How to Convert a String to an int in C++

Published July 24, 2018 - 14 Comments

Today’s guest post is written by guest author jft. In this article, he presents us a thorough comparison between the various ways C++ offers to extract number from a string. You will see how they differ from each other in terms of features as well as in term of ease of use in code.
Interested in writing on Fluent C++ too? Check out the guest posting area.

Since the beginnings of computer programming, there has been a need to convert characters representing numbers into actual binary numbers that the computer understands.

Once computer input moved from data entered via front-panel toggle switches (ah, the fun days…) to input from human-accessible devices like tele-types, entering say 12 meant the separate characters 1 and 2 – and not the number 12. So code was needed to perform this conversion. I can well remember writing such a conversion routine as one of my first assembler programs back in the 1970’s.

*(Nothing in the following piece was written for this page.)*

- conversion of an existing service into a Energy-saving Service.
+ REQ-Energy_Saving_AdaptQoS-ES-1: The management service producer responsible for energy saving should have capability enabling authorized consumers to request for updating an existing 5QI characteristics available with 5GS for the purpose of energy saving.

This two-article mini-series looks at the existing options available for the C++ programmer, details the new C++17 option (which is supposed to address the perceived inadequacies of the present methods, and with enhanced performance) and discusses performance issues.

In this article we will explore the available options, and the next one we will compare their performance.

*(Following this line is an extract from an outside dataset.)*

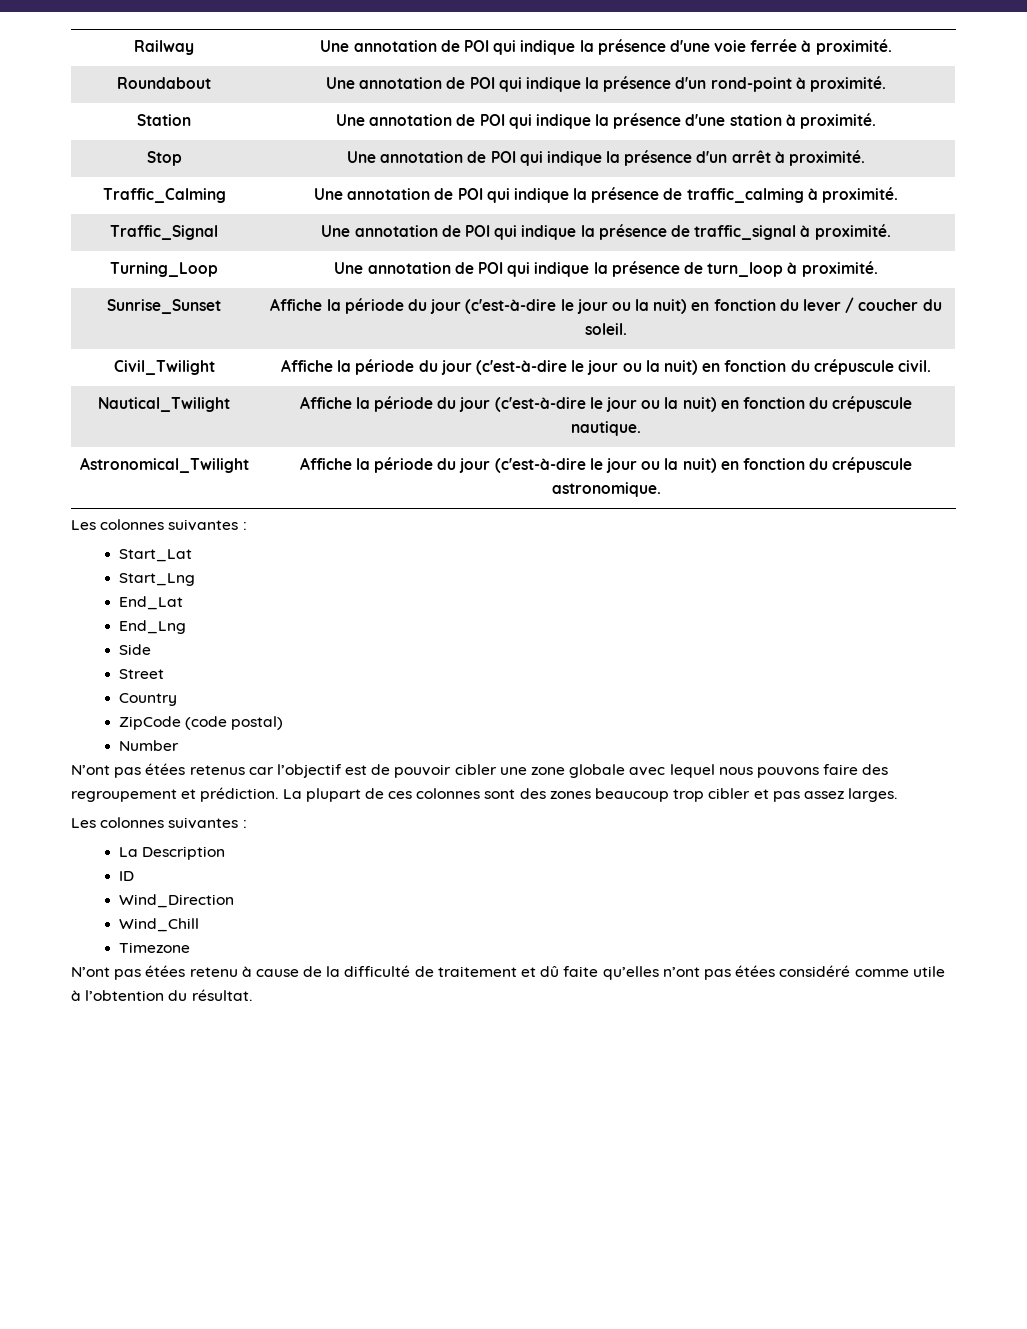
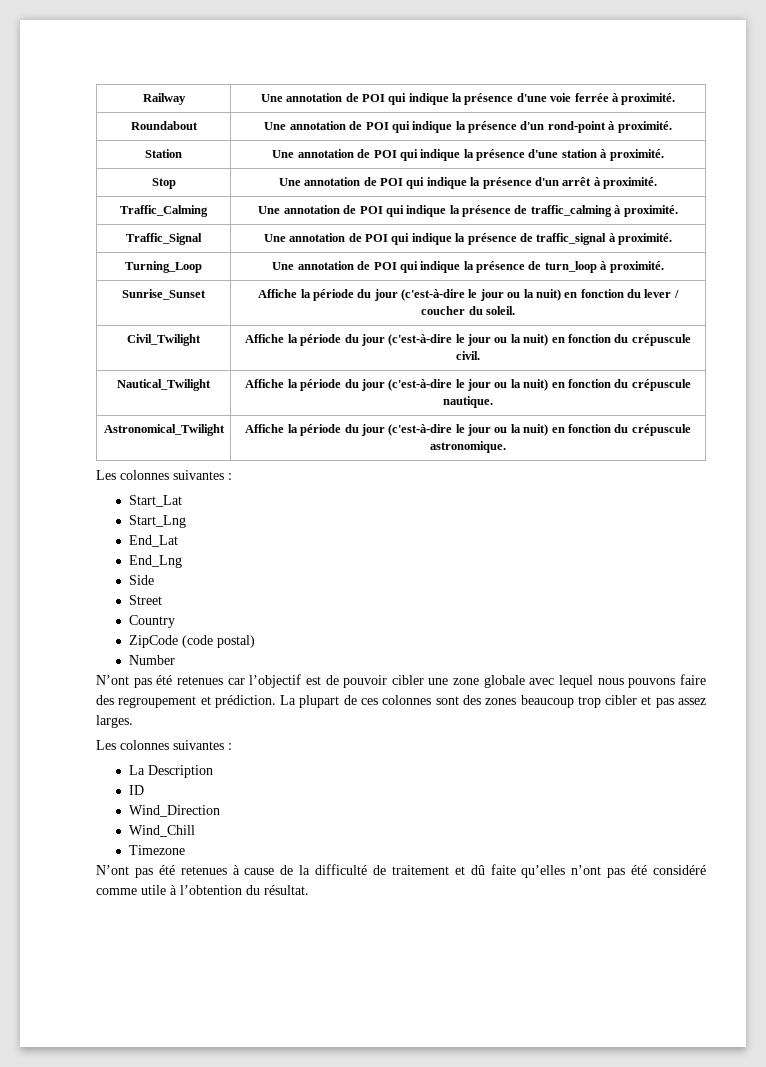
- N’ont pas étées retenus car l’objectif est de pouvoir cibler une zone globale avec lequel nous pouvons faire des regroupement et prédiction.
+ N’ont pas été retenues car l’objectif est de pouvoir cibler une zone globale avec lequel nous pouvons faire des regroupement et prédiction.
- N’ont pas étées retenu à cause de la difficulté de traitement et dû faite qu’elles n’ont pas étées considéré comme utile à l’obtention du résultat.
+ N’ont pas été retenues à cause de la difficulté de traitement et dû faite qu’elles n’ont pas été considéré comme utile à l’obtention du résultat.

In order to compare and contrast these (how they are used and their performance), we will dissect their usages with the example of obtaining a vector of unsigned integers from a string, with the numbers within the string separated by multiple spaces. Also, we will only discuss ASCII integer characters, not Unicode (or wide characters or variations of) and not floating point (although corresponding alternatives for floating point will be mentioned).

The code discussed can be found here. This first builds a string containing 10,000,000 (or the number specified by the const MaxNum – 10,000,000 is the maximum for coliru because of execution time limits) consecutive positive integers which are then timed using different approaches as they are converted into vectors of unsigned integers (note that no error checking is performed as it is known that all the chars to be converted are of the correct format). The timings for these various approaches are then displayed. But we’ll focus more on performance on various platforms in the next article.

The function parameters for these various conversion routines are: const std::string& nums, std::vector<size_t>& nos.

where nums is the string of character numbers to convert (as described above) and nos is the vector of type size_t that contains the converted unsigned numbers. However, for several of these routines an input type of std::string_view instead of const std::string& could be used where possible. In this case the function parameters are: std::string_view nums, std::vector<size_t>& nos.

Note that in this case, nums is passed by value, and not by const reference, as is usual with std::string_view.

Genesis

In the beginning was C, with its run-time library (C Run-Time Library or CRT [Note not CRL!]). As C++ was derived from C, the functionality of the CRT is available within C++. Two of these library functions – atol() and strtoul() – can be used from within C++ code to perform numeric conversions. So let’s look at these first.

atol()

[and its associates atoi(), atoll() and atof()].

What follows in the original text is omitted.